How families work effectively with case managers: • Ask the bedside nurse to page the case manager on day 1 — don't wait • Be specific about your post-discharge constraints (who can take time off, what's safe at home, what insurance the patient has) • Ask: "What's the safest discharge plan?" + "What's the most-feasible discharge plan?" + "What's the gap between them?" • Get the SNF or home-health agency contact information BEFORE discharge • Confirm the medication list and follow-up appointments are in writing • If the case manager is pushing a discharge plan that doesn't fit, escalate to the attending hospitalist or ask for a second opinion

When you'll hear it

Day 2 or 3 of a hospital admission, when discharge planning starts. Ask for them by name — the bedside nurse can page them.

Is this the same as…?

Terms families frequently confuse with case manager.

Is case manager the same as geriatric care manager?

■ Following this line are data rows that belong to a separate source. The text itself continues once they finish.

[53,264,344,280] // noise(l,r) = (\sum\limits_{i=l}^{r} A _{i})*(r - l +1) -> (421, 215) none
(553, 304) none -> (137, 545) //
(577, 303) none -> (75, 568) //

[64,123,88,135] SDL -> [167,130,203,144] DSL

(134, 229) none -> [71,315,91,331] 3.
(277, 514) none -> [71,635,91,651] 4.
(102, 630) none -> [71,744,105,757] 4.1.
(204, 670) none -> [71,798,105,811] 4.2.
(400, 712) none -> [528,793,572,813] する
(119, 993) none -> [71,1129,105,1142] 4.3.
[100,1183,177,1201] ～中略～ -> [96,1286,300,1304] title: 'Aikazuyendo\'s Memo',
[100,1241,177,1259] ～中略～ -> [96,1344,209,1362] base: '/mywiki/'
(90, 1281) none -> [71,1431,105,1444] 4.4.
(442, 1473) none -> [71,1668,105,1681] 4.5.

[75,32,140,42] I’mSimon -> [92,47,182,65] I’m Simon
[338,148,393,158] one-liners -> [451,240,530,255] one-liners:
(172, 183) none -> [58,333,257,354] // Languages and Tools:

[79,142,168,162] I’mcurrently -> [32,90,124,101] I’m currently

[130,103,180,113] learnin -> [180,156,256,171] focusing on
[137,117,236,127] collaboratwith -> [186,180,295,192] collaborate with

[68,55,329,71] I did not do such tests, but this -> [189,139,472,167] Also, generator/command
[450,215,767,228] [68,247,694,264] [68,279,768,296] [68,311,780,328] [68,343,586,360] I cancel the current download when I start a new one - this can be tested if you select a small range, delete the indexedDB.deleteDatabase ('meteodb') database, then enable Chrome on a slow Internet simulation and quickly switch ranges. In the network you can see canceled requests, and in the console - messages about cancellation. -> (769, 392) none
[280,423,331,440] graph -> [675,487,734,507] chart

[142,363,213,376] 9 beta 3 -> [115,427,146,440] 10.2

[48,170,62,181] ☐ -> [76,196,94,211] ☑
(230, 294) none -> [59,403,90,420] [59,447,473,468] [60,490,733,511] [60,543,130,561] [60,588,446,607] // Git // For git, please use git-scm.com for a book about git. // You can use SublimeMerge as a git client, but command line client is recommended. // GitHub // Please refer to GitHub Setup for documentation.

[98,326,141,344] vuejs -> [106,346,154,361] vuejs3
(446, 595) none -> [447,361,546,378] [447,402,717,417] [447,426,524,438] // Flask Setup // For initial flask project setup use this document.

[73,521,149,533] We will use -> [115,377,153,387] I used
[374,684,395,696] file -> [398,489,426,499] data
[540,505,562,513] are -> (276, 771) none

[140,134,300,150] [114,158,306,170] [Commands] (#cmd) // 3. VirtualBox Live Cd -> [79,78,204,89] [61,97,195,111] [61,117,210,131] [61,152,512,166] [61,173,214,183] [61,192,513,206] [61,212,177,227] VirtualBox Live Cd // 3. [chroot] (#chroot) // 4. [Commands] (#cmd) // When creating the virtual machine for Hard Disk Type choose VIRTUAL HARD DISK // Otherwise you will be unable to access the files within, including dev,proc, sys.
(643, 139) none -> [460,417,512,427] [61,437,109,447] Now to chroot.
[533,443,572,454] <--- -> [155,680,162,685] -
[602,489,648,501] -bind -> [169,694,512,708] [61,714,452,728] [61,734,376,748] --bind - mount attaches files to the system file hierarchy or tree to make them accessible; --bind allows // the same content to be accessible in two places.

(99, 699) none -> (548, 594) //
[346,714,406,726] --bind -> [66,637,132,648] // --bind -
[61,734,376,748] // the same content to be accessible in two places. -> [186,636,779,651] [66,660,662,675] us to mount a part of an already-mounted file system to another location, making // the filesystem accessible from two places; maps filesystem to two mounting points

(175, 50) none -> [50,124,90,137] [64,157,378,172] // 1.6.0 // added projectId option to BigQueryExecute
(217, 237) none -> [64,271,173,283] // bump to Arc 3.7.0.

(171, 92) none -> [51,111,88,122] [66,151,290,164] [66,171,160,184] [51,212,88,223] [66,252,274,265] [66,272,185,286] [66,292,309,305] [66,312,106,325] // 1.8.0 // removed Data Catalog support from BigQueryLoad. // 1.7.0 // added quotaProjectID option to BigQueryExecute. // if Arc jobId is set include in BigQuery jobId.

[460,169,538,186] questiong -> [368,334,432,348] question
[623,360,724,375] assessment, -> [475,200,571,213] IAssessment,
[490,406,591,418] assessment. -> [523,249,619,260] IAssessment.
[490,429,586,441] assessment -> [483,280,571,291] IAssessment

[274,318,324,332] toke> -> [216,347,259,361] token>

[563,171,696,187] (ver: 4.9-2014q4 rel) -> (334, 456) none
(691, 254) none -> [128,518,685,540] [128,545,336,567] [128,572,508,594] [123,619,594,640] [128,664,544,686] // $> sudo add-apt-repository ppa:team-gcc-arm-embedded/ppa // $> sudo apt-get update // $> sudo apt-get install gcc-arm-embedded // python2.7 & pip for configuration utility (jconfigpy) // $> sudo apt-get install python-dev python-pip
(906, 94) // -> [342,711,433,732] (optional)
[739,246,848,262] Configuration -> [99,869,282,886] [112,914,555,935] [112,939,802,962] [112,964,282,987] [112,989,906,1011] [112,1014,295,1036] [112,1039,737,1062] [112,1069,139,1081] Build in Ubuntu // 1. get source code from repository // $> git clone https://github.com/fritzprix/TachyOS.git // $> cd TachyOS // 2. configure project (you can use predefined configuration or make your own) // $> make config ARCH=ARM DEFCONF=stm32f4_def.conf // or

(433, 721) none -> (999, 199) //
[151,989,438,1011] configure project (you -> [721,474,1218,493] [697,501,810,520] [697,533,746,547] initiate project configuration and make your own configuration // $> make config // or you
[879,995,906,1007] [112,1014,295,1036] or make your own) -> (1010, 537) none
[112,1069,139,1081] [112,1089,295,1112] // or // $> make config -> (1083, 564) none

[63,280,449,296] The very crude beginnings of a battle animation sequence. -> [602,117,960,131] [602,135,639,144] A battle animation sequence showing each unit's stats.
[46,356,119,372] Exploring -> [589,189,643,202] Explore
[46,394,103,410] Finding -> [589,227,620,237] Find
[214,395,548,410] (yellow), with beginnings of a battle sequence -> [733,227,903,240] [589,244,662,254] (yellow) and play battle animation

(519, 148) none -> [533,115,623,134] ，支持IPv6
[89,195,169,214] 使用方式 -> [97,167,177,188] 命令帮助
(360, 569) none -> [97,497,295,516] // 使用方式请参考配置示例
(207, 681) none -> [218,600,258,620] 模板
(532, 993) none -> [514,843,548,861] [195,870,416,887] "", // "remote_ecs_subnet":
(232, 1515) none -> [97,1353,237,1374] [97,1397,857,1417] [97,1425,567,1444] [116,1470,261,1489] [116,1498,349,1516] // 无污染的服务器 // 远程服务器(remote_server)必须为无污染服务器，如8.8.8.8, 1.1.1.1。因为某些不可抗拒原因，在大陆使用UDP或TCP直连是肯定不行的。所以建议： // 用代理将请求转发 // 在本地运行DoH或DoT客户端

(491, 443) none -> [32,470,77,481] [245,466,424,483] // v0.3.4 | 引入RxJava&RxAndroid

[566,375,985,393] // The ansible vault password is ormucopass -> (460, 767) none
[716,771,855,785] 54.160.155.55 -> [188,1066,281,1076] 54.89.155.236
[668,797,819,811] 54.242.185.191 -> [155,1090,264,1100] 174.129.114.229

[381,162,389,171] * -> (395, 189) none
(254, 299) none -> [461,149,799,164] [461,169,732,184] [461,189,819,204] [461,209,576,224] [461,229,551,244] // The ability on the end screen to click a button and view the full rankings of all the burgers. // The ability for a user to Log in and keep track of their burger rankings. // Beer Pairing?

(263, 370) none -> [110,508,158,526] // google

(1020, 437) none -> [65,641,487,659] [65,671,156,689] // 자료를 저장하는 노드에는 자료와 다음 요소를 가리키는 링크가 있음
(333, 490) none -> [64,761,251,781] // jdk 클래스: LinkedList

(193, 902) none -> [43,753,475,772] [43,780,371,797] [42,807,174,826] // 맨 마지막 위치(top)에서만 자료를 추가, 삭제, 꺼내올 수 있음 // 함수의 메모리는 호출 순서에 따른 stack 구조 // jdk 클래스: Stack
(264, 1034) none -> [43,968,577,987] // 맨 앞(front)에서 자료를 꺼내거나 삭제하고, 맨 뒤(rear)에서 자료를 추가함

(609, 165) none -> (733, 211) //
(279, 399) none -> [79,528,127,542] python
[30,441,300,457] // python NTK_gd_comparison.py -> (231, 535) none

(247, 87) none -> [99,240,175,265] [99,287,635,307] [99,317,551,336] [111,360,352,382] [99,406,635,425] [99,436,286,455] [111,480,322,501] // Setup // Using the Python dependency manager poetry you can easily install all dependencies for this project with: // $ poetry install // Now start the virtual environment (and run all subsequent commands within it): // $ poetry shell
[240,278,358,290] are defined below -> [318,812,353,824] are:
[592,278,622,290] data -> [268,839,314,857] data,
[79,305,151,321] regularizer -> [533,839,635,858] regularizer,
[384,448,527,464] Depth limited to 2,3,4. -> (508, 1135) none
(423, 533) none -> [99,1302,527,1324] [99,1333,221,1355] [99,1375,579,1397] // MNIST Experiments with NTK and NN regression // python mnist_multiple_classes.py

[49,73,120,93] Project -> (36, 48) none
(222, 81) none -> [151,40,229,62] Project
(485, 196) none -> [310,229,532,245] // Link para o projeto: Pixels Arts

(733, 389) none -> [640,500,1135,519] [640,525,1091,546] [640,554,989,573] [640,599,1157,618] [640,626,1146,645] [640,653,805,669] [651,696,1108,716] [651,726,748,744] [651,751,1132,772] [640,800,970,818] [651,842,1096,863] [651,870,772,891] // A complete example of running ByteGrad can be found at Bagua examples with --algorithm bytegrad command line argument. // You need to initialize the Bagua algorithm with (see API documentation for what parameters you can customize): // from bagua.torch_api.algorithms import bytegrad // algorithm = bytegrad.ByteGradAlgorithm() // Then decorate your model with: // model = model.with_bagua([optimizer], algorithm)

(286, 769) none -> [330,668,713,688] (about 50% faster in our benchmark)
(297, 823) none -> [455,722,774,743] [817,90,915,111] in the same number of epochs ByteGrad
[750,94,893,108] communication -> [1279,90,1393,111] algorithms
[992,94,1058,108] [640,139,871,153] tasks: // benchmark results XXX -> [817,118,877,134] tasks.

A hospital case manager is employed by the hospital and works on the patient's case ONLY during that hospitalization. A geriatric care manager is privately hired by the family for ongoing coordination of an older adult's care across the years and across providers — they're a long-term relationship.

Is case manager the same as hospitalist?

The hospitalist is the doctor; the case manager is the nurse or social worker who operationalizes the discharge plan the doctor authorized. They work together; the case manager often has more practical influence over the post-discharge experience than the hospitalist.